Terça,
26.
Pois
lá estivemos manhã cedo no café dos nossos felizes encontros. Presentes o Mário
(advogado), Paulo Santos (estes telefonaram-me a desafiar), João Corregedor,
Teresa, António Carmo, o nosso capitalista de estimação. Como a semana passada,
clientes escassos, pouca gente a viajar no Fertagus, metro, nas ruas. Quis ir à
hora de ponta e verifiquei que os portugueses temem uma nova onda de
coronavírus e conservam-se em casa. João apareceu na forma de um vagabundo,
cópia de um sem-abrigo, com uma barba alva, rala num rosto cheio a que a
máscara acentuava um toque horripilante de miserável mendigo. Todos nós
obrigámo-lo a ir cortar aquela coisa horrorosa à barbearia em frente da
Brasileira. Dali, a convite do Paulo, fomos a penates ao Cais do Sodré para um
almoço numa esplanada vazia. Momentos simpáticos onde a qualidade e quantidade
de temas afloraram naturalmente e constituíram um afecto que não cabe nos
afectos do Presidente Marcelo. Paulo que conhece bem a Grécia, contou que por
lá os velhos não foram muito atingidos pela Covid-19, devido ao facto de não
haver praticamente lares para onde os filhos atiram pais e avós. Os gregos
tratam dos seus familiares até ao fim. Recordou também na sequência de um
comentário meu sobre a economia e a mentalidade dos holandeses, que foram eles
que criaram o Apartheid Só não concordei com o meu amigo quando vagamente
percebi que elogiava os jesuítas condenando Pombal. Aí falei grosso. Atirei-me
ao séc. XVIII que foi um período sinistro da nossa história.

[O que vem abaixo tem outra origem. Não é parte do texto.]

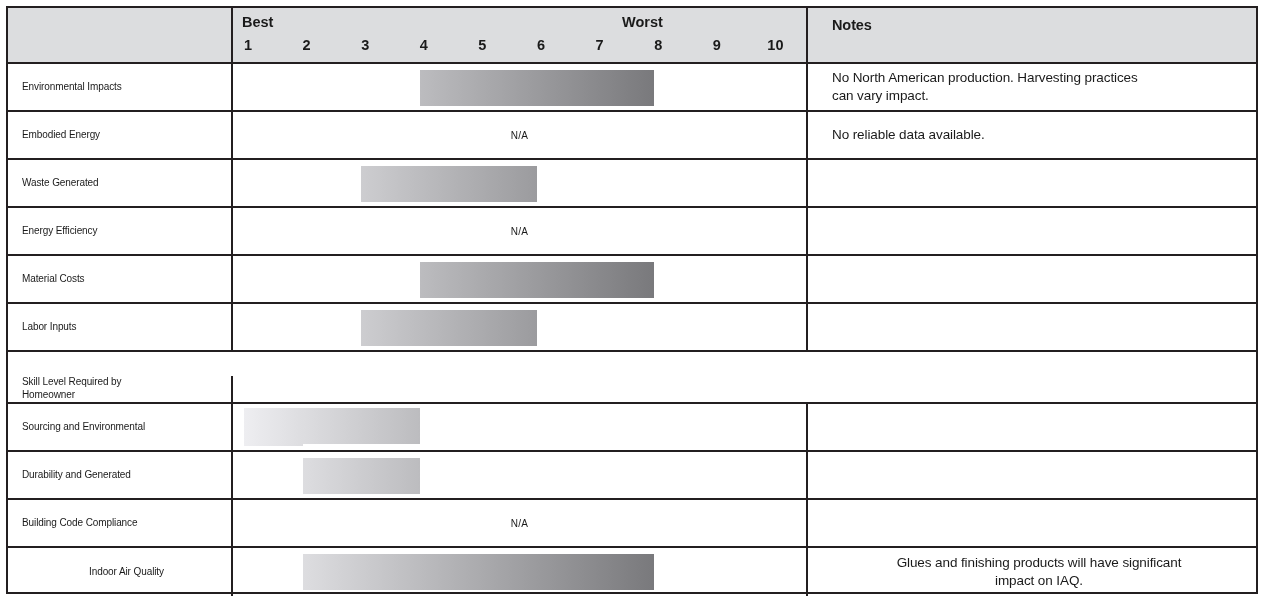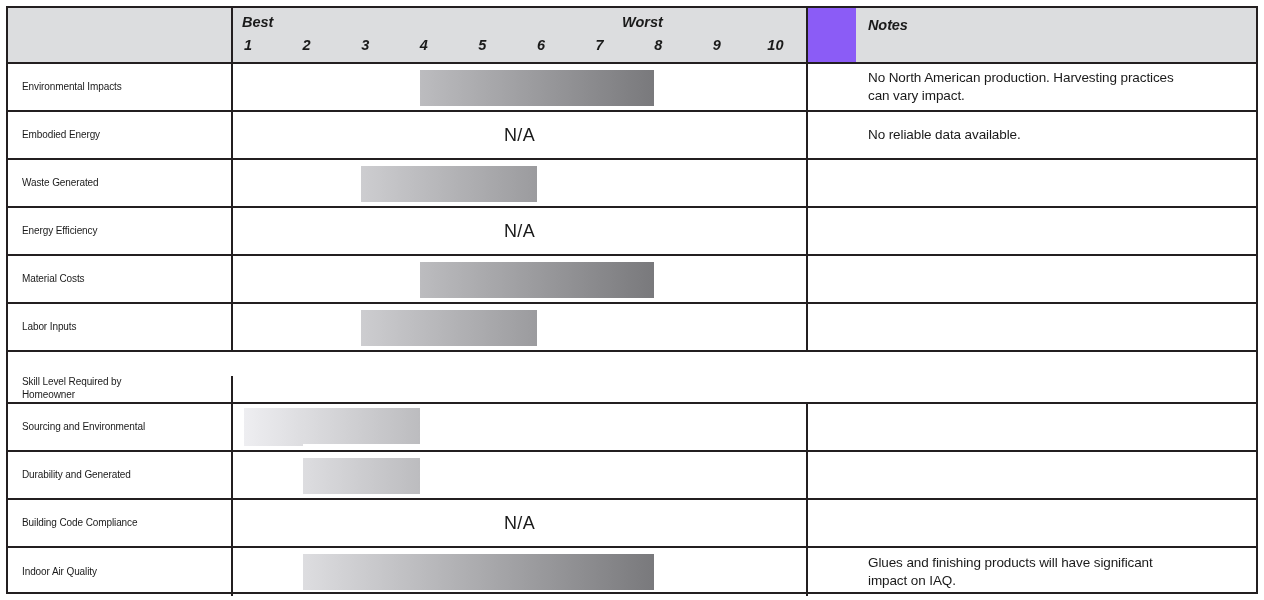--- a/index.html
+++ b/index.html
@@ -50,35 +50,33 @@
   .c-scale {
     box-sizing: border-box;
     position: relative;
     width: 575px;
     flex: 0 0 575px;
     border-right: 2px solid #231f20;
   }
   .c-notes {
     box-sizing: border-box;
     flex: 1 1 auto;
-    padding: 0 10px 0 12px;
+    padding: 0 10px 0 24px;
     display: flex;
     flex-direction: column;
     justify-content: center;
     font-size: 13.5px;
     line-height: 1.35;
     letter-spacing: -0.1px;
-    margin-left: 48px;
   }
 
   
   .row.header {
     height: 56px;
-    background: #8b5cf6;
-    font-style: italic;
+    background: #a3a3a3;
   }
   .row.header .c-label { background: #dcdddf; }
   .row.header .c-scale { background: #dcdddf; }
   .row.header .c-notes {
     background: #dcdddf;
     justify-content: flex-start;
     padding-top: 8px;
     font-size: 14.5px;
     font-weight: bold;
   }
@@ -116,21 +114,21 @@
     height: 36px;
   }
 
   .na {
     position: absolute;
     top: 0; bottom: 0;
     left: 0; right: 0;
     display: flex;
     align-items: center;
     justify-content: center;
-    font-size: 18px;
+    font-size: 10px;
     letter-spacing: 0.3px;
   }
 </style>
 </head>
 <body>
 
 <div id="matrix">
 
   <div class="row header">
     <div class="c-label"></div>
@@ -243,21 +241,21 @@
       </div>
       <div class="row body" style="height: 48px;">
         <div class="c-label">
           <span>Building Code Compliance</span>
         </div>
         <div class="c-scale">
           <div class="na">N/A</div>
         </div>
         <div class="c-notes"></div>
       </div>
-      <div class="row body" style="height: 48px; border-bottom: none;">
+      <div class="row body" style="height: 48px; border-bottom: none; text-align: center;">
         <div class="c-label">
           <span>Indoor Air Quality</span>
         </div>
         <div class="c-scale">
           <div class="bar" style="left: 69.6px; width: 351.6px; background: linear-gradient(to right, rgb(221, 221, 224) 0%, rgb(121, 121, 124) 100%);"></div>
         </div>
         <div class="c-notes">
           <span>Glues and finishing products will have significant</span>
           <span>impact on IAQ.</span>
         </div>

- Deixei-o à porta do Museu da Marinha - a
sua segunda casa. Continuei a pé até ao Rossio, sob um sol de chumbo, as ruas
atravessadas por solitários, restaurantes a oferecer aos passantes pratos a
pataco, lojas fechadas. Havia, contudo, um ar de festa que a luz de Lisboa
acrescentava o seu quê metafísico, um véu apercebido, uma sombra vadia, um
matraquear das horas no relógio de uma igreja., como se o passado tivesse
regressado ao presente irreal que aviva as recordações e instala uma miríade do
instante o regresso dos mortos queridos que ali deixaram em passos lassos o seu
cariz. Os jacarandás em flor na praça D. Pedro IV, sob o fundo do Teatro
Nacional, a fachada pombalina que fecha no desenho que o excelente Presidente
de Câmara que foi João Soares levantou, transformando o Rossio numa cena
teatral de uma beleza imorredoura.
- Voltei no fim da tarde num comboio de
almas pardas. À chegada fui recebido por uma tromba de água de uma violência temível
como poucas vezes vi. Durou a coisa uma meia hora. Quando, enfim, me pus ao
volante e entrei ao portão, tinha o terraço ontem aberto ao Verão, com
almofadas e equipamento de jardim completamente encharcadas. A quinta, vista
dos momentos invernosos, parecia um campo triste renascendo de um momento
triste regado das lágrimas que do céu correram para nos afagar da nostalgia do
Inverno. De manhã, antes de partir, tinha estado a regar.
- 100 mil mortos de Covid-19 nos
Estados Unidos. O Brasil segue-lhe os passos. Dois países governados por loucos
varridos que não sei como foi possível chegarem ao cargo que ocupam. Isto prova
que a democracia é um sistema muito frágil que já no século passado elegeu um
louco como Hitler. Eles chegam do nada – os salvadores.